Worrying about cholesterol has become a big concern for many people. Many food companies are coming out with products that claim to lower your cholesterol. But not all cholesterols are the same. People with diabetes especially need to know the difference between “good” and “bad” cholesterols, and how these can contribute to (or lessen) the chance of having heart-related illnesses.
What is Cholesterol?
Cholesterol is a waxy, fat-like substance made in the liver and found in foods made from animals, such as dairy products, eggs, and meat. There are 3 basic types. The first are low density lipoproteins or LDLs. These are considered “bad” because they can lead to the build up of plaque on the arterial walls. The second are high density lipoproteins or HDLs. These are “good” because they help the body get rid of bad cholesterol. The third type are triglycerides, which are not a true type of cholesterol, but another type of fat that can lead to heart disease.
People with diabetes need to keep “bad” LDL levels low and “good” HDL levels high. It is recommended that LDL levels should stay below 100 mg/dL, and that HDL levels should be 40 mg/dL or higher; in fact, 60 mg/dL and higher is considered very good for HDL levels. Additionally, triglyceride levels should be below 150 mg/dL. The reason for these levels is because diabetes often lowers the “good” HDL levels and raises the “bad” LDL and triglyceride levels.

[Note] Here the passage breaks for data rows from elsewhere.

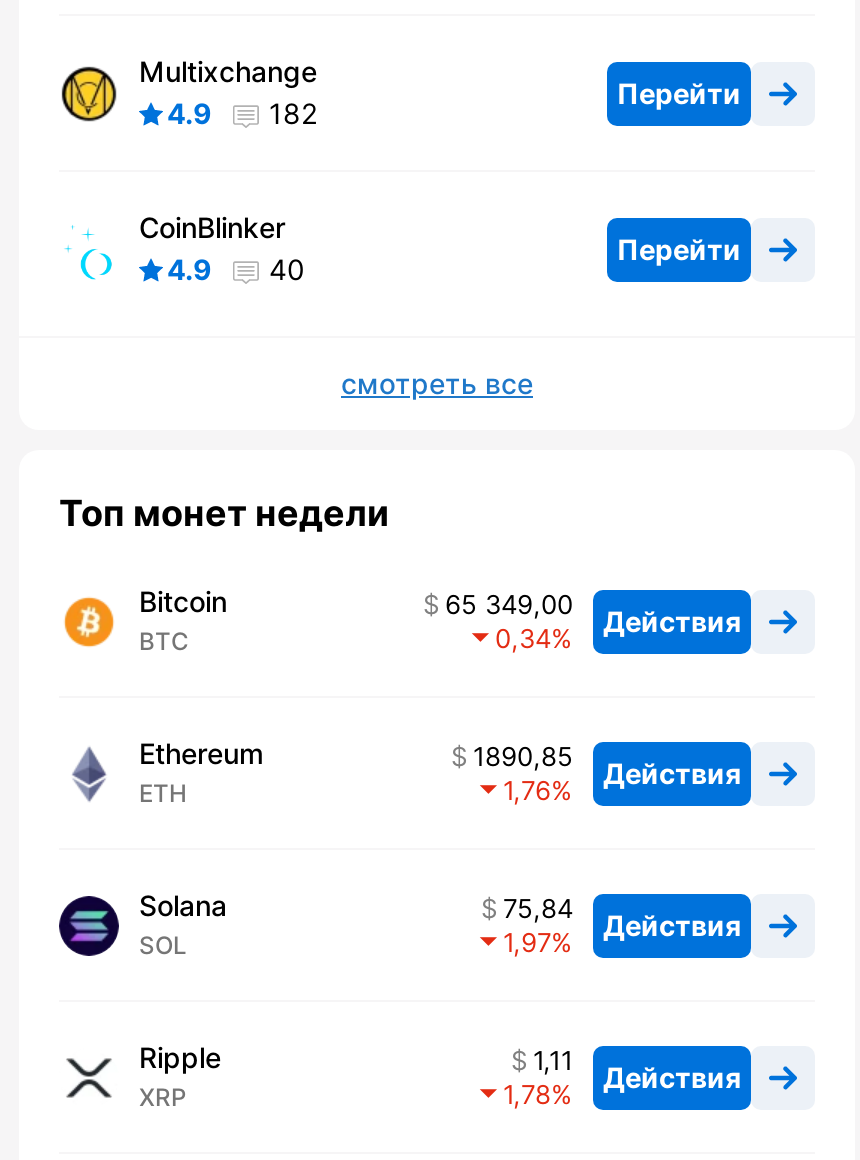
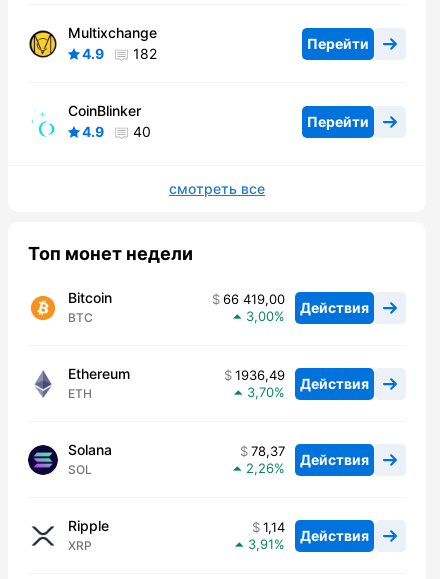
- 65 349,00 Действия
+ 66 419,00 Действия

- 0,34
+ 3,00

- 1890,85 Действия
+ 1936,49 Действия

- 1,76
+ 3,70

- 75,84 Действия
+ 78,37 Действия

- 1,97
+ 2,26

- 1,11 Действия
+ 1,14 Действия

- 1,78
+ 3,91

Keeping LDLs low and HDLs high can help lower the risk of heart disease.
A study recently done on 750 patients (some with diabetes and some not) found that the patients with diabetes, who also had low HDL levels and high triglyceride levels, were more likely to have coronary artery disease (disease dealing with the heart’s blood vessels), all of which could lead to future heart attacks or strokes. This condition of low HDL levels and high triglyceride levels is known as diabetic dyslipidemia. This common illness makes your lipid levels go in the wrong direction, where good cholesterols are being lowered and bad cholesterols are too high. Diabetic dyslipidemia can lead to coronary heart disease and atherosclerosis (hardening of the arteries). It is therefore very important for people with diabetes to take steps to maintain healthy cholesterol levels.
How can you lower your “bad” levels and avoid heart diseases? Doctors recommend many things, such as eating foods low in cholesterol, quitting smoking, exercising, taking medication (if necessary), and having your levels checked regularly. Check with your doctor to set up a plan to help raise your “good” and lower the “bad.”